Dear Commons Community,
The Chronicle of Higher Education has an article today on the Charles Koch Foundation and its higher education grant programs. Formed in 1980, the Foundation last year awarded $77 million, including $50 million in grants to 249 colleges. Some of the Foundation’s operations have been controversial in terms of the nature of the stipulations of its grants. As a result, a number of colleges and universities have declined grants from Koch. A website, UnKoch My Campus, has been created that monitors the Foundation’s activities. Here is an excerpt from The Chronicle article:
“Increasingly the Koch Foundation’s college grants have supported the creation of on-campus academic centers focused on a particular topic. Often that topic involves economics, and often a faculty member seen as sympathetic to Mr. Koch’s vision directs research topics and the selection of faculty and students.
The Foundation’s latest annual filing shows its giving remains robust, especially among more renowned institutions like Harvard and MIT. According to an analysis of the Foundation’s latest annual financial disclosures by UnKoch My Campus, a watchdog group that opposes the Foundation’s campus inroads, the $50 million represents a 49-percent jump from 2015, when the Charles Koch Foundation gave out $34 million in grants. The 249 campuses at which anyone at the institution has received some money represent another record high, up from 222 in 2015, according to the group.
The reputational heft of that list keeps improving. After a period of concentrating its biggest gifts among mostly smaller regional institutions, the Koch Foundation’s top partners — those getting at least $100,000 a year — now include the likes of Purdue, the University of Notre Dame, Harvard, Brown, New York, and Georgetown Universities, the University of Pennsylvania, Ohio State, the University of North Carolina, Stanford, the University of Michigan, Duke, UCLA, the University of Chicago and MIT.
On the other hand, resistance has coalesced on many campuses, especially after faculty members from several universities were recorded at a conference last year enthusiastically acknowledging the political power that Koch Foundation money has given them at their institutions. The Foundation ended the year adding only 44 first-time campuses, falling below the average gain of the previous five years for the second straight time. And with 69 campuses dropping off Koch’s list in 2016, it was also the second straight year in which the Foundation lost more campuses than it added.
The declines suggest that some campus efforts to oppose Koch money have borne fruit, said Ralph Wilson, one of the founders of UnKoch My Campus, which secretly recorded the faculty statements at conference sessions and has now compiled summaries of the latest Koch Foundation donor data. Yet over all, Mr. Wilson said, the shifts in Koch’s donor patterns — including its growing inroads among elite institutions — more likely indicates that the Foundation has evolved and adapted, even as opposition toughens on some campuses.
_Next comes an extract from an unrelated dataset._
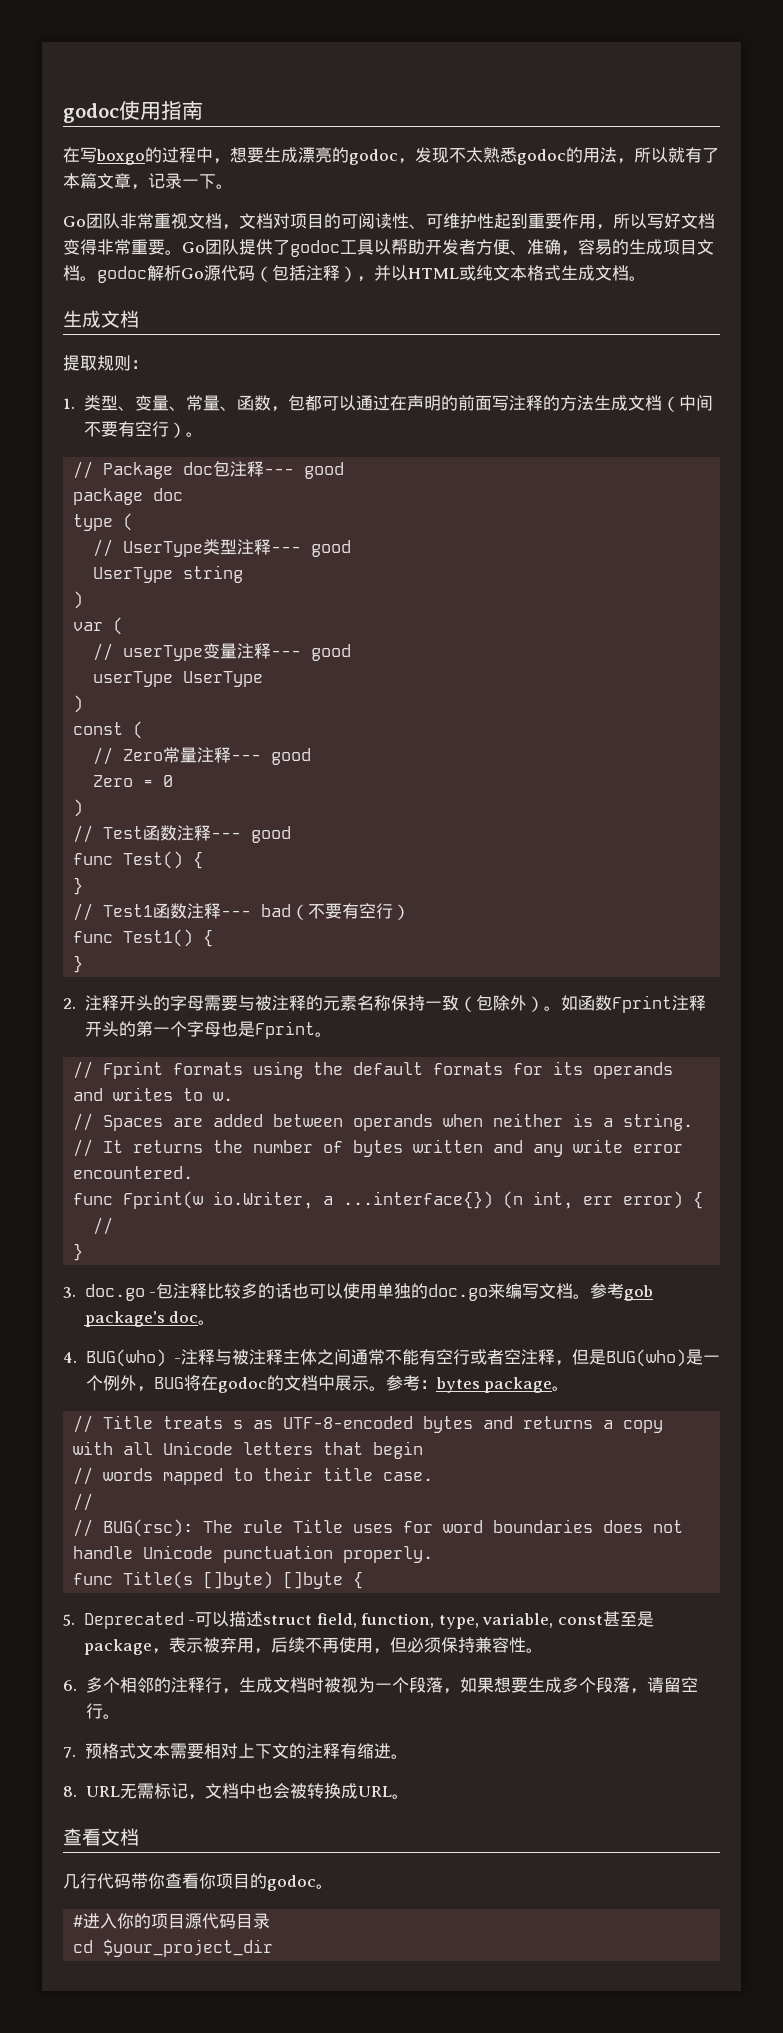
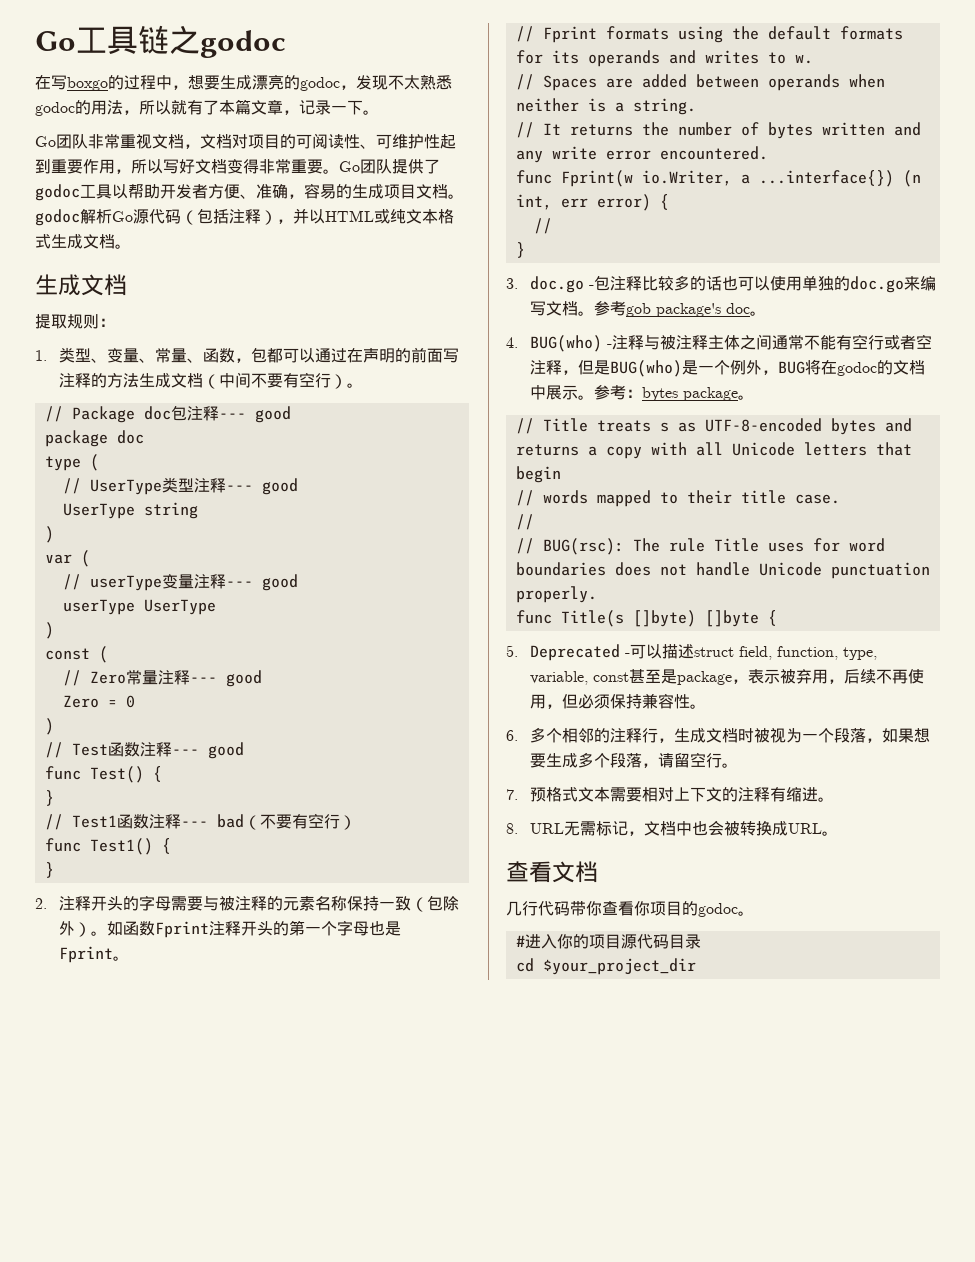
[63,100,203,123] godoc使用指南 -> [35,25,286,58] Go工具链之godoc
“It makes sense that Koch is expanding on prestigious beachhead campuses to legitimize their programs,” Mr. Wilson said. “But the more that faculty know about Koch’s contracts and strategy, the more they are trying to resist its influence.”
A spokeswoman for the Koch Foundation, however, cautioned against making too much of the Foundation’s list of 2016 grant recipients, as Koch works with “schools of all types and sizes.” The spokeswoman, Trice Jacobson, said that absences of funding for any particular campus in any given year can be temporary, not indicative of a broader strategy. “The shifts in calendar-year giving are part of the natural academic giving cycle,” she said. “Our vision is to support any school that has exciting opportunities for professors and students.”
Mr. Koch and his brother, David H. Koch, own Koch Industries, which operates oil refineries and pipelines and owns an assortment of consumer-goods producers. They’ve spent hundreds of millions of dollars on political campaigns to advance the interests of the fossil-fuel industry, challenge the science of climate change, and promote smaller government and fewer regulations of all types. They are a guiding force behind Donors Trust, a fund that lets allies anonymously make and coordinate large political donations, and — according to Mr. Wilson’s group — is itself now getting more involved in funding universities.
At the same time, the Kochs extensively finance medical research and the arts, and they promote some political positions that transcend conservative politics or are typically associated with the political left. Those include criminal-justice reform — the Kochs have emphasized high incarceration rates among lower-income youth as a problem — and opposition to U.S. involvement in overseas conflicts.
And while the Foundation clearly courts conservative academics and students, it does not support them exclusively. “I would rely on the scholars to determine best what issues they’re going to pursue, what research they’re going to do, and what they’re going to do with that research,” John C. Hardin, the Foundation’s director of university relations, told The Chronicle last year. “Our place is just to provide the funding so that they’re able to do it.”
Grant recipients are judged, generally, by whether they reach a goal they set, such as numbers of students enrolling in a class or attending a speech, or the number of research publications tied to a grant, Mr. Hardin said. “We do not read the work, typically, that they have produced,” he said. “We might in some cases, but that’s not a standard practice of any kind.”
Interesting article that provides a balanced perspective on the Koch Foundation while alerting the reader to beware.